On August 21, 2017, we experienced “The Great American Eclipse.” Fourteen states throughout middle America were included in a 70-mile-wide path called the path of totality. It was only in this path that one would be able to see a “total” eclipse of the sun. Where I live, in Knoxville Tennessee, we were getting something like 98% totality, so it was still pretty exciting.
I left work early so that I could get home about an hour before the time that totality was estimated to occur. My 5-year-old had his eclipse glasses, my 2-year-old was fascinated with the shadow box that she (we) made, and we did everything we could to make sure we were equipped to see the big event.
We gathered out to our deck, which had a perfect unobstructed view, and we waited. You could just feel the excitement mount as the sky began to darken, and you could sense that something amazing was about to happen.
And then, as the moon traveled those last few inches across the face of the fiery ball, it finally happened. Totality.
At that moment, I found myself being overwhelmed. Not by the majesty of the mighty eclipse, but by the fact that I couldn’t decide what to look at. Should I focus on watching the moon cross the sun, or should I look at how the day had suddenly turned to night at 2:36 pm? Should I take in the fact that the temperature had dropped, and the crickets started to chirp? Or should I observe my wife and kids and their expressions as they each were having their own experience? For a moment, it’s like I was short-circuiting and couldn’t focus on any single part of the event because I was trying to take it all in.

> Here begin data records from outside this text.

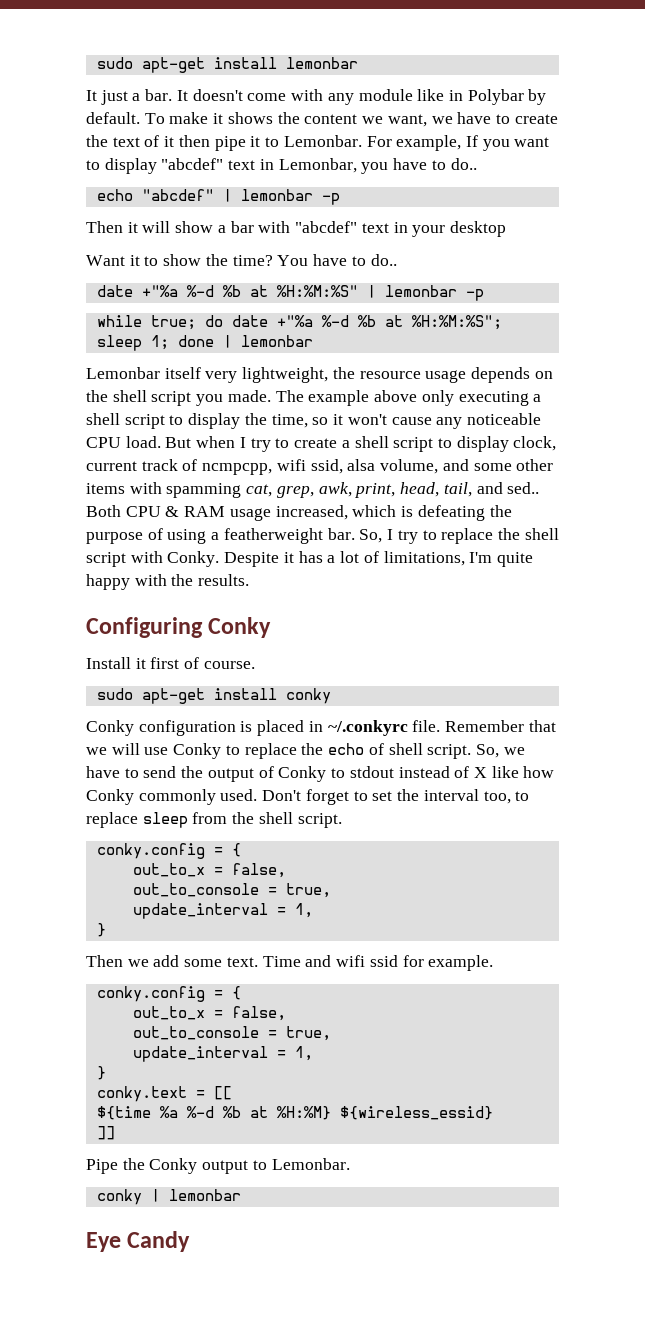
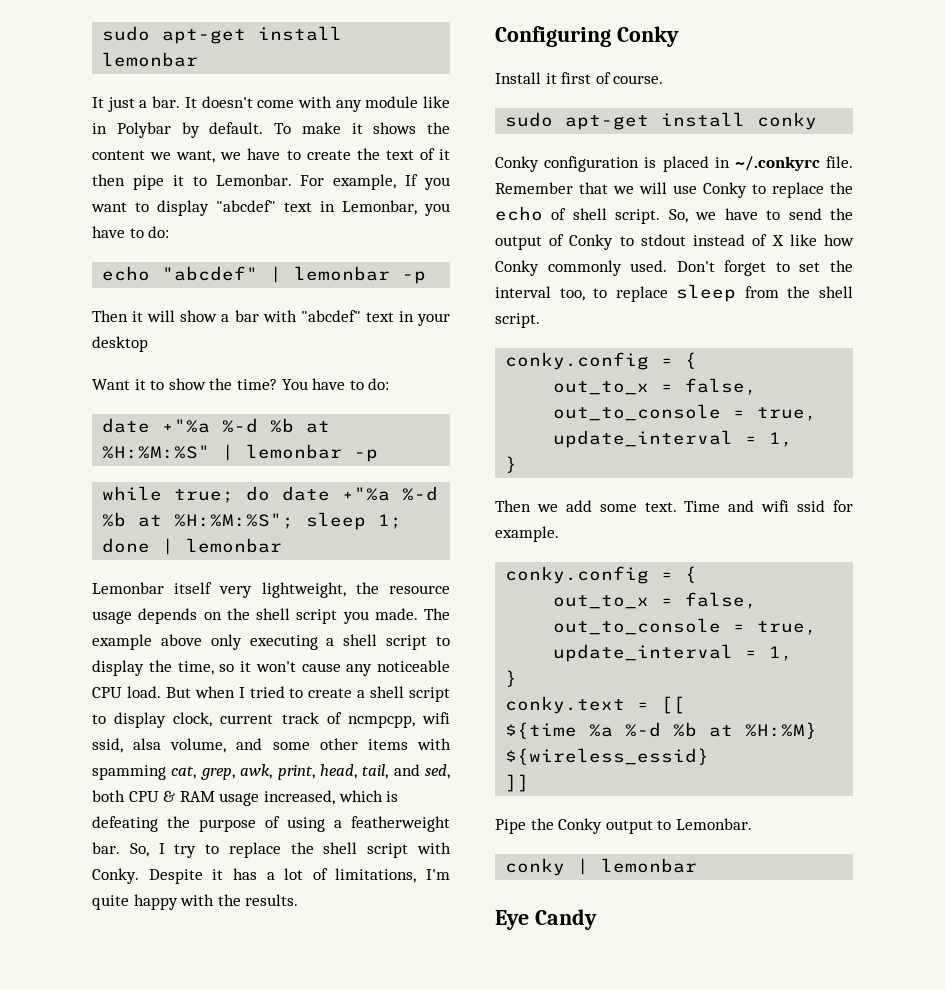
[450,158,477,170] do.. -> [148,226,170,238] do:
[370,254,397,266] do.. -> [368,378,390,390] do:
[250,438,271,452] try -> [249,686,285,698] tried
[507,482,540,494] [86,505,121,517] sed.. Both -> [425,764,450,779] [92,790,125,802] sed, both

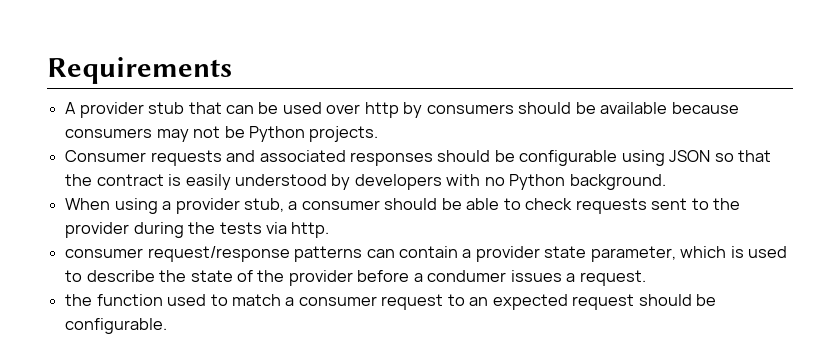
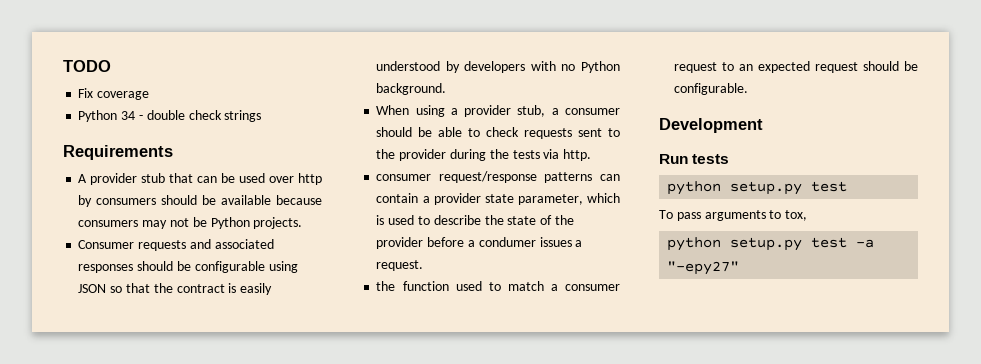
(47, 70) none -> [63,60,111,72] [78,88,150,100] [78,110,262,122] TODO // Fix coverage // Python 34 - double check strings //
(168, 326) none -> [659,118,763,133] [659,154,730,164] [667,181,848,195] [659,210,808,221] [667,237,875,251] [667,261,740,275] // Development // Run tests // python setup.py test // To pass arguments to tox, // python setup.py test -a "-epy27"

And then, just as quickly as it started, the moon revealed the light of the sun, and it was over. And I found myself being consumed with an almost sadness because I felt like I had missed it. I was so busy trying to take in everything that was happening, that I couldn’t truly experience any one part of it.
And I think that this is sometimes how I live life. There are so many different moving parts to life that I want to pay attention to, but it prevents me from being fully present in any one aspect. My attentions are divided continuously between my marriage, my kids, my work, our finances, our future, our schedule, my health…I mean, how can I possibly shut it all down long enough to be fully dialed into any one thing? Where do I focus?
The thing that helps me is to remember that God wants us to keep our eyes on Him… our thoughts on Him… and He’ll help us navigate through all the other stuff.
Matthew 6:33 says “But seek first His Kingdom and His righteousness, and all these things will be given to you as well.” Matthew 14 talks about Peter getting out of the boat to walk on water to meet Jesus. When he sees the wind and the waves, he gets consumed with fear and begins to sink, but Jesus reaches out to save him and simply says “why did you doubt?” (30-31).